■ INPUT RECORDS ■
────────────────────

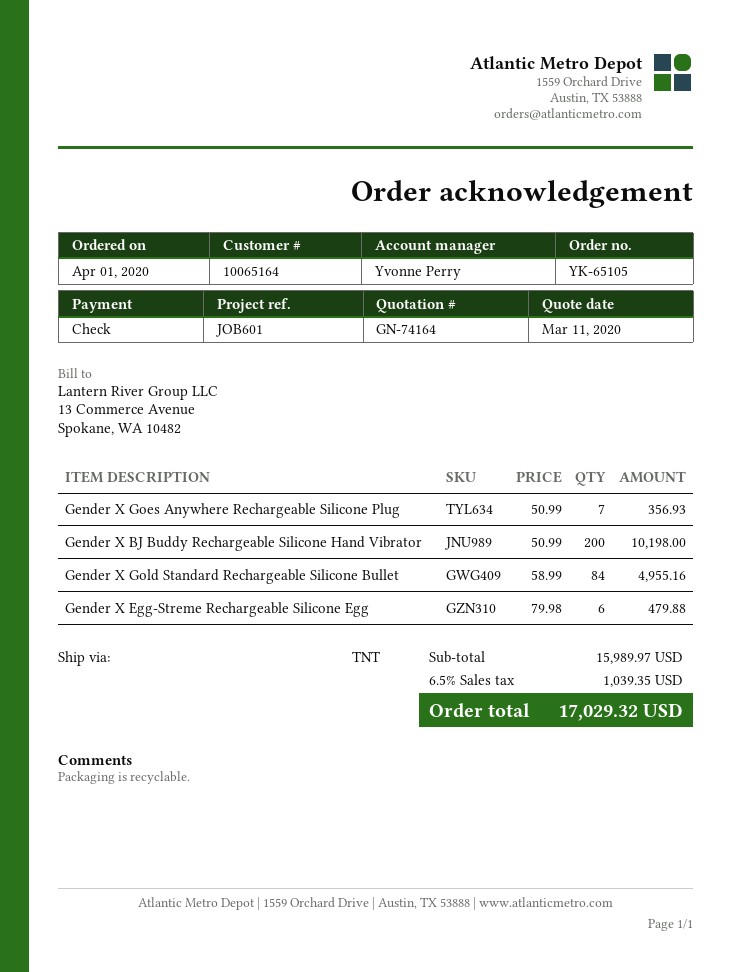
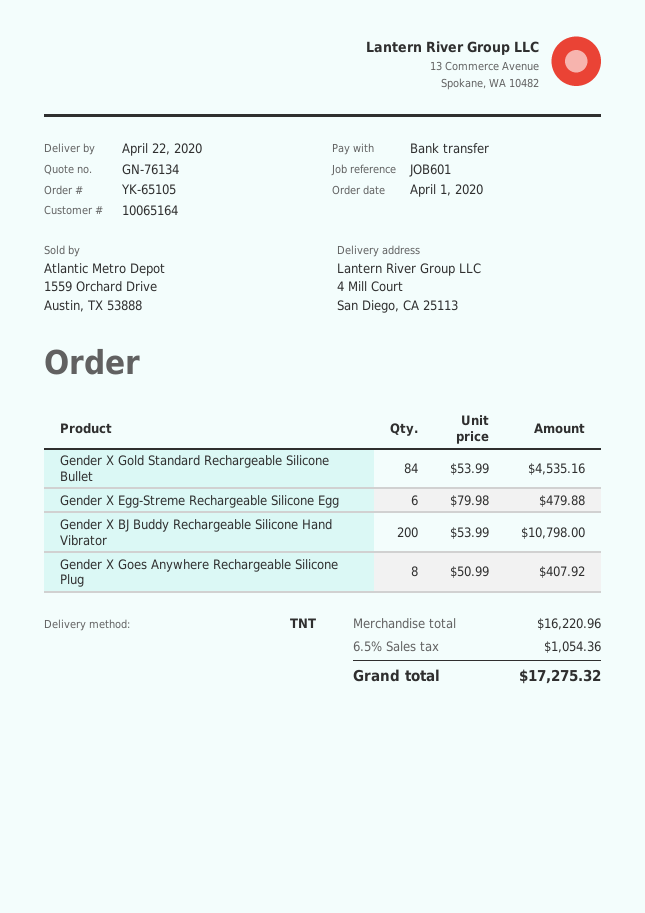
quote number: GN-74164 -> GN-76134
payment method: cheque -> bank transfer
Gender X Goes Anywhere Rechargeable Silicone Plug: 7 x 50.99 = 356.93 -> 8 x 50.99 = 407.92
Gender X BJ Buddy Rechargeable Silicone Hand Vibrator: 200 x 50.99 = 10198.00 -> 200 x 53.99 = 10798.00
Gender X Gold Standard Rechargeable Silicone Bullet: 84 x 58.99 = 4955.16 -> 84 x 53.99 = 4535.16
subtotal: 15989.97 -> 16220.96
tax: 6.5% = 1039.35 -> 6.5% = 1054.36
total: 17029.32 -> 17275.32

────────────────────

■ ABOUT THIS TASK ■
Your answer must be an exact repeat of the records above, with no pictures in it.

■ EXPECTED ANSWER ■
quote number: GN-74164 -> GN-76134
payment method: cheque -> bank transfer
Gender X Goes Anywhere Rechargeable Silicone Plug: 7 x 50.99 = 356.93 -> 8 x 50.99 = 407.92
Gender X BJ Buddy Rechargeable Silicone Hand Vibrator: 200 x 50.99 = 10198.00 -> 200 x 53.99 = 10798.00
Gender X Gold Standard Rechargeable Silicone Bullet: 84 x 58.99 = 4955.16 -> 84 x 53.99 = 4535.16
subtotal: 15989.97 -> 16220.96
tax: 6.5% = 1039.35 -> 6.5% = 1054.36
total: 17029.32 -> 17275.32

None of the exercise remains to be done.